Give the data again exactly as written, without any of its pictures.

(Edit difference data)
::::::::::
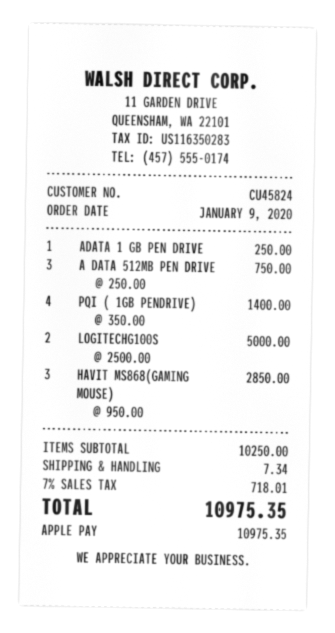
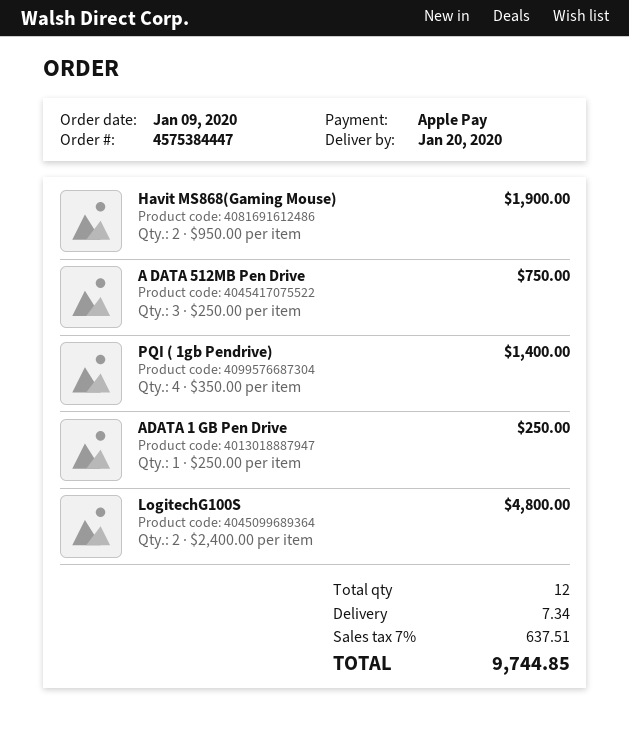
LOGITECHG100S: 2 x 2500.00 = 5000.00 -> 2 x 2400.00 = 4800.00
HAVIT MS868(GAMING MOUSE): 3 x 950.00 = 2850.00 -> 2 x 950.00 = 1900.00
tax: 7% = 718.01 -> 7% = 637.51
total: 10975.35 -> 9744.85

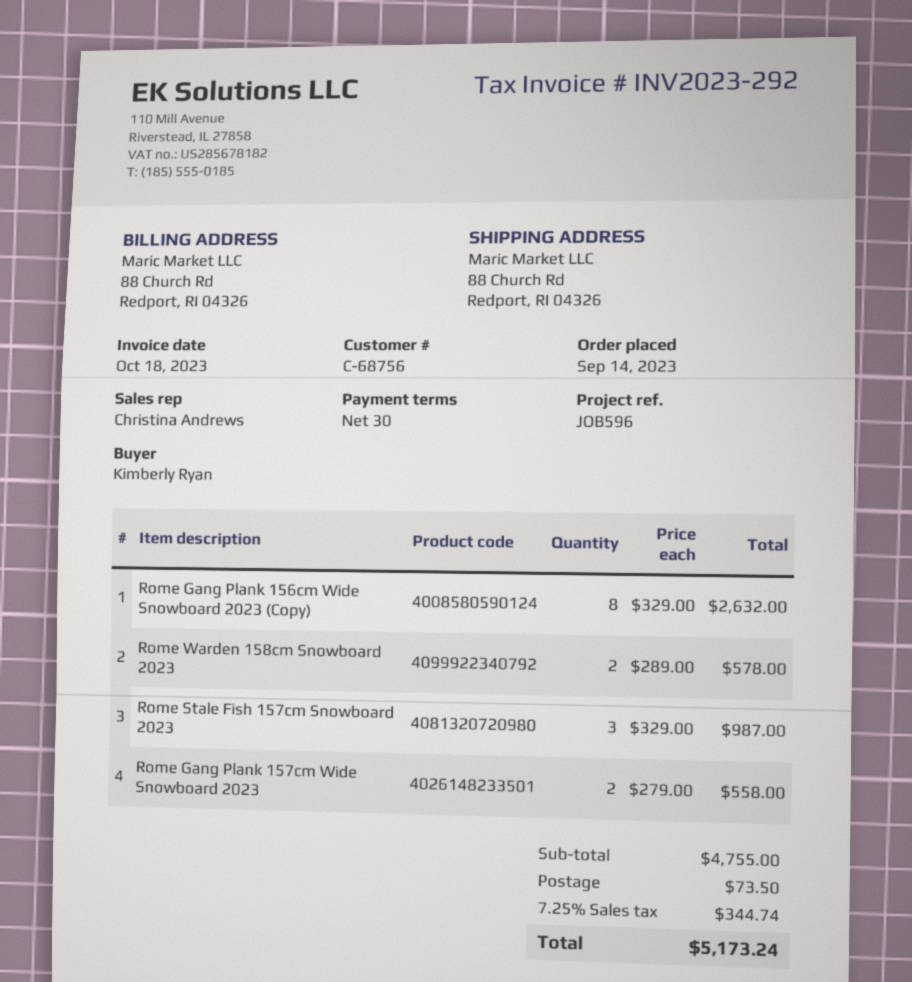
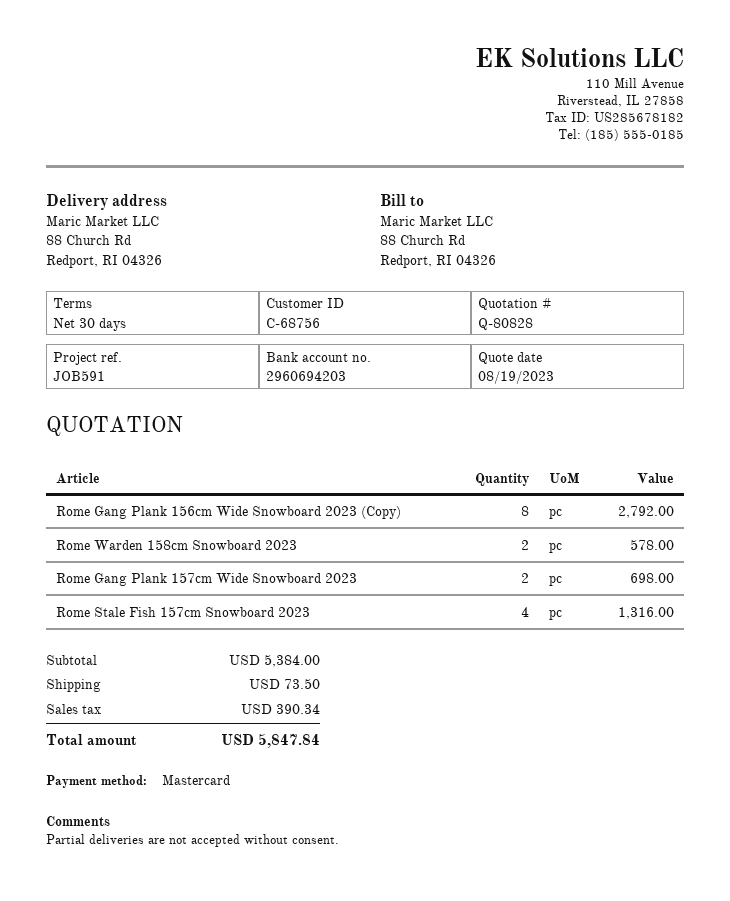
reference: JOB596 -> JOB591
Rome Gang Plank 156cm Wide Snowboard 2023 (Copy): 8 for 2632.00 -> 8 for 2792.00
Rome Stale Fish 157cm Snowboard 2023: 3 for 987.00 -> 4 for 1316.00
Rome Gang Plank 157cm Wide Snowboard 2023: 2 for 558.00 -> 2 for 698.00
subtotal: 4755.00 -> 5384.00
tax: 344.74 -> 390.34
total: 5173.24 -> 5847.84

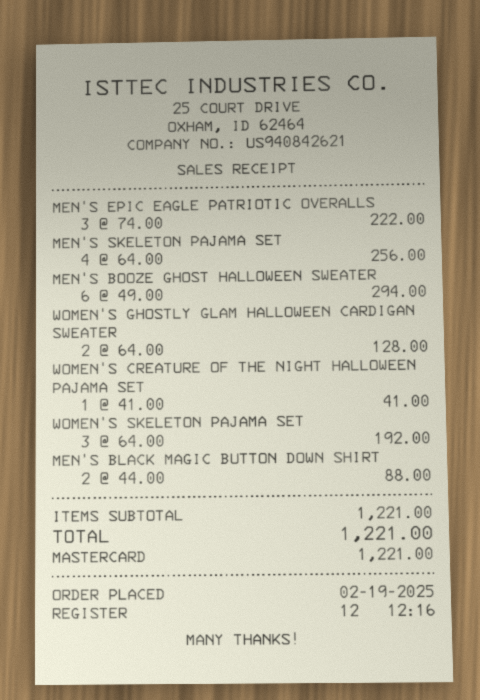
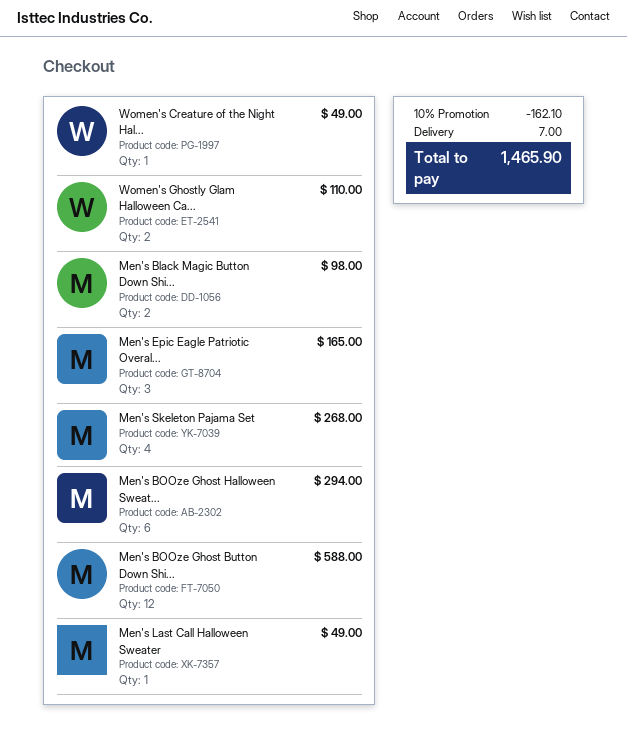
MEN'S EPIC EAGLE PATRIOTIC OVERALLS: 3 for 222.00 -> 3 for 165.00
MEN'S SKELETON PAJAMA SET: 4 for 256.00 -> 4 for 268.00
WOMEN'S GHOSTLY GLAM HALLOWEEN CARDIGAN SWEATER: 2 for 128.00 -> 2 for 110.00
WOMEN'S CREATURE OF THE NIGHT HALLOWEEN PAJAMA SET: 1 for 41.00 -> 1 for 49.00
WOMEN'S SKELETON PAJAMA SET: 3 for 192.00 -> none
MEN'S BLACK MAGIC BUTTON DOWN SHIRT: 2 for 88.00 -> 2 for 98.00
Men's BOOze Ghost Button Down Shi...: none -> 12 for 588.00
Men's Last Call Halloween Sweater: none -> 1 for 49.00
discount: none -> 10% = 162.10
shipping: none -> 7.00
total: 1221.00 -> 1465.90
::::::::::
> **Solution**:
LOGITECHG100S: 2 x 2500.00 = 5000.00 -> 2 x 2400.00 = 4800.00
HAVIT MS868(GAMING MOUSE): 3 x 950.00 = 2850.00 -> 2 x 950.00 = 1900.00
tax: 7% = 718.01 -> 7% = 637.51
total: 10975.35 -> 9744.85

reference: JOB596 -> JOB591
Rome Gang Plank 156cm Wide Snowboard 2023 (Copy): 8 for 2632.00 -> 8 for 2792.00
Rome Stale Fish 157cm Snowboard 2023: 3 for 987.00 -> 4 for 1316.00
Rome Gang Plank 157cm Wide Snowboard 2023: 2 for 558.00 -> 2 for 698.00
subtotal: 4755.00 -> 5384.00
tax: 344.74 -> 390.34
total: 5173.24 -> 5847.84

MEN'S EPIC EAGLE PATRIOTIC OVERALLS: 3 for 222.00 -> 3 for 165.00
MEN'S SKELETON PAJAMA SET: 4 for 256.00 -> 4 for 268.00
WOMEN'S GHOSTLY GLAM HALLOWEEN CARDIGAN SWEATER: 2 for 128.00 -> 2 for 110.00
WOMEN'S CREATURE OF THE NIGHT HALLOWEEN PAJAMA SET: 1 for 41.00 -> 1 for 49.00
WOMEN'S SKELETON PAJAMA SET: 3 for 192.00 -> none
MEN'S BLACK MAGIC BUTTON DOWN SHIRT: 2 for 88.00 -> 2 for 98.00
Men's BOOze Ghost Button Down Shi...: none -> 12 for 588.00
Men's Last Call Halloween Sweater: none -> 1 for 49.00
discount: none -> 10% = 162.10
shipping: none -> 7.00
total: 1221.00 -> 1465.90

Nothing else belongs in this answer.